Assignment — Without including any pictures, copy every line below exactly.

Provided records —
════════════════

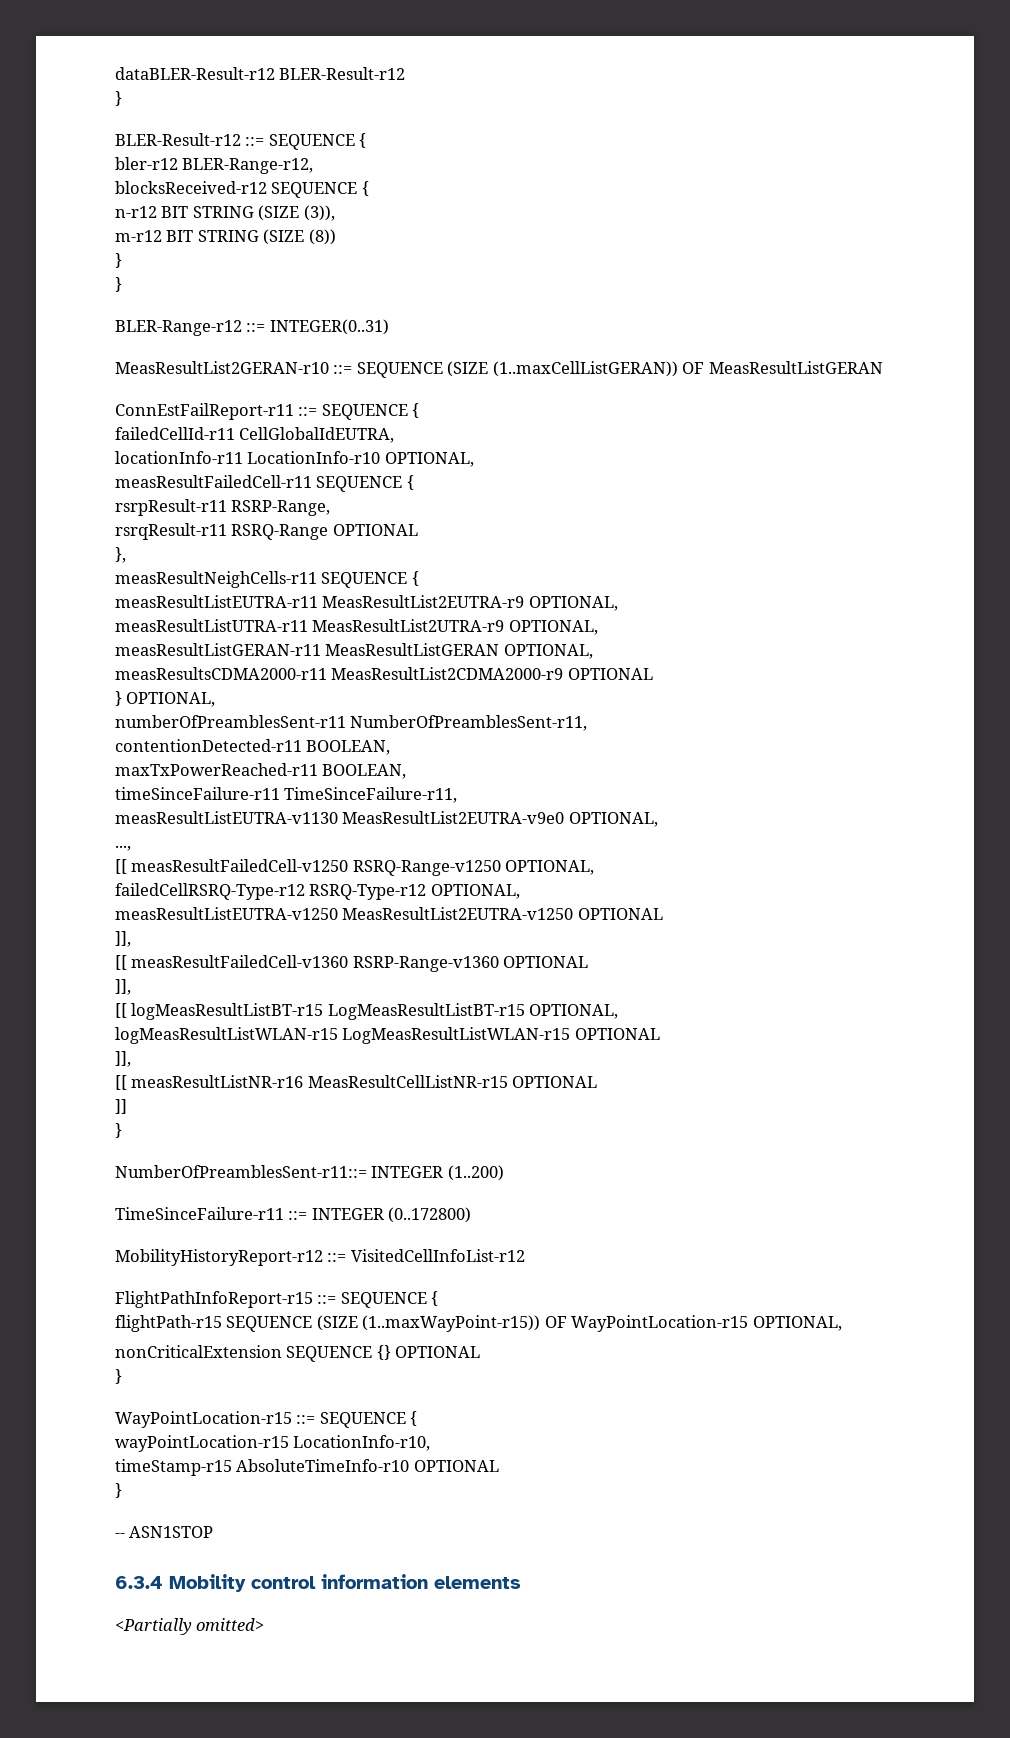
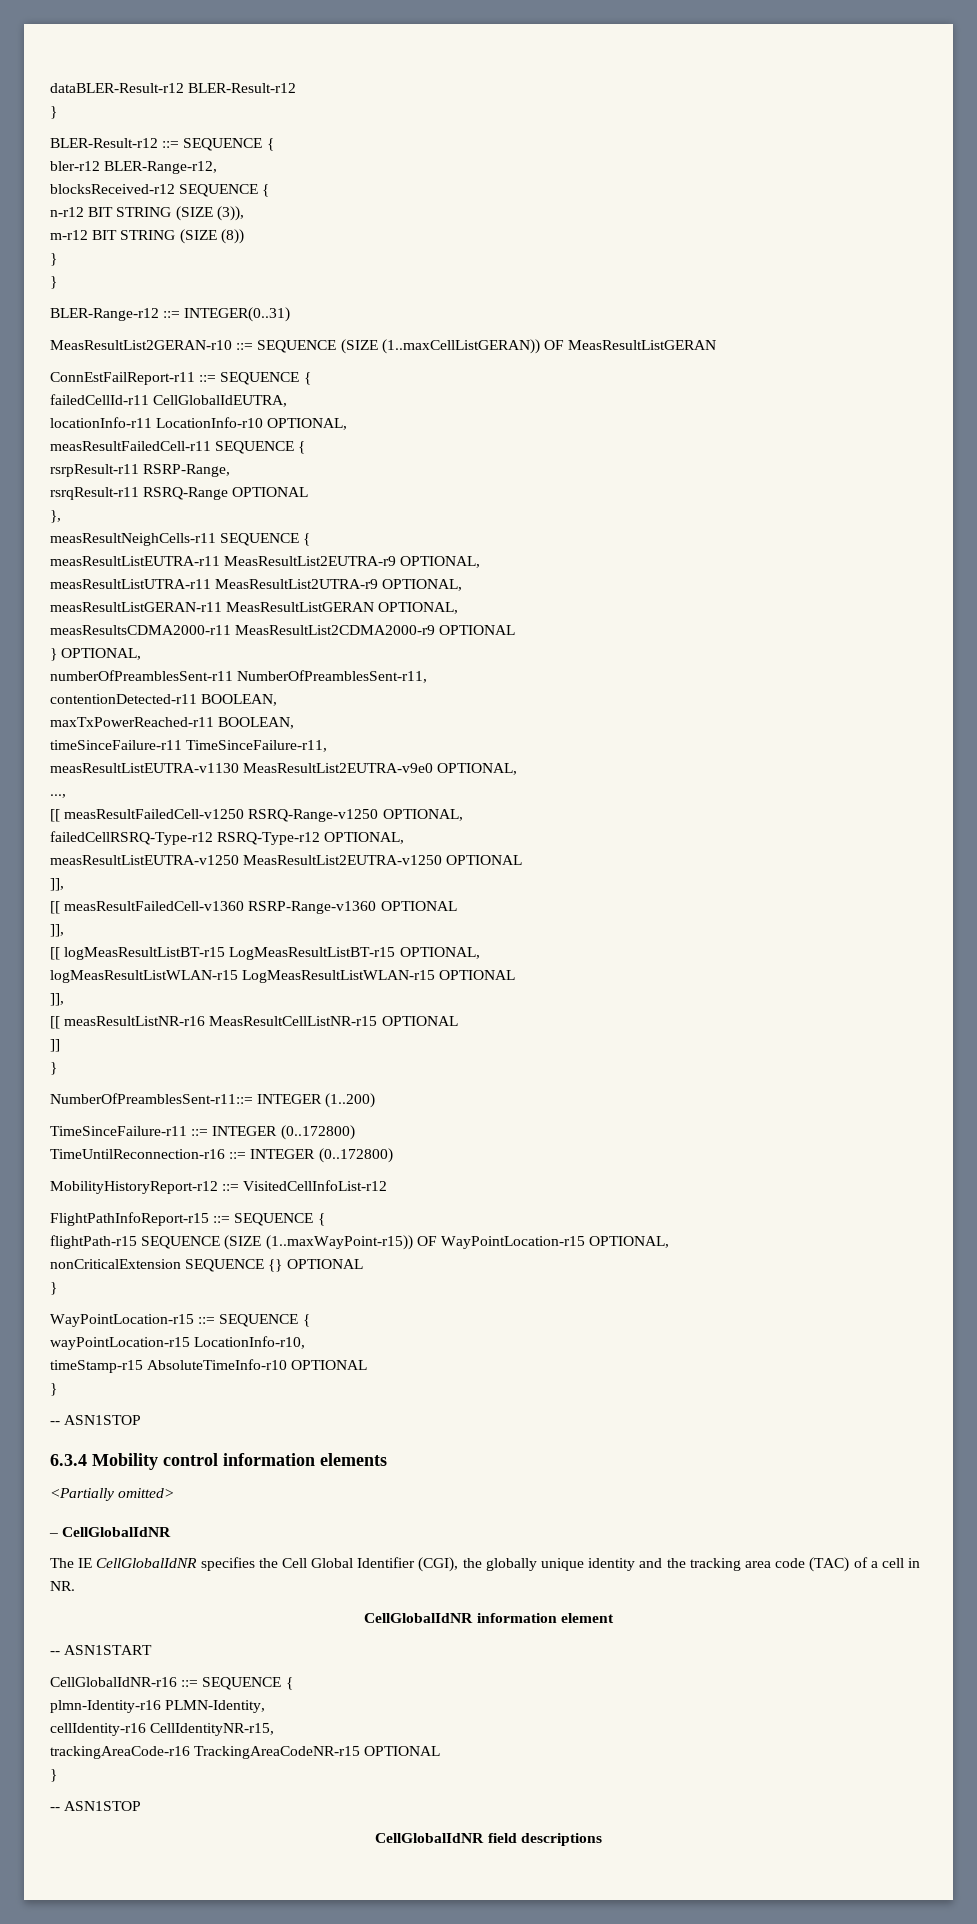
+ TimeUntilReconnection-r16 ::= INTEGER (0..172800)
+ – CellGlobalIdNR
+ The IE CellGlobalIdNR specifies the Cell Global Identifier (CGI), the globally unique identity and the tracking area code (TAC) of a cell in NR.
+ CellGlobalIdNR information element
+ -- ASN1START
+ CellGlobalIdNR-r16 ::= SEQUENCE {
+ plmn-Identity-r16 PLMN-Identity,
+ cellIdentity-r16 CellIdentityNR-r15,
+ trackingAreaCode-r16 TrackingAreaCodeNR-r15 OPTIONAL
+ }
+ -- ASN1STOP
+ CellGlobalIdNR field descriptions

════════════════

Task solution —
+ TimeUntilReconnection-r16 ::= INTEGER (0..172800)
+ – CellGlobalIdNR
+ The IE CellGlobalIdNR specifies the Cell Global Identifier (CGI), the globally unique identity and the tracking area code (TAC) of a cell in NR.
+ CellGlobalIdNR information element
+ -- ASN1START
+ CellGlobalIdNR-r16 ::= SEQUENCE {
+ plmn-Identity-r16 PLMN-Identity,
+ cellIdentity-r16 CellIdentityNR-r15,
+ trackingAreaCode-r16 TrackingAreaCodeNR-r15 OPTIONAL
+ }
+ -- ASN1STOP
+ CellGlobalIdNR field descriptions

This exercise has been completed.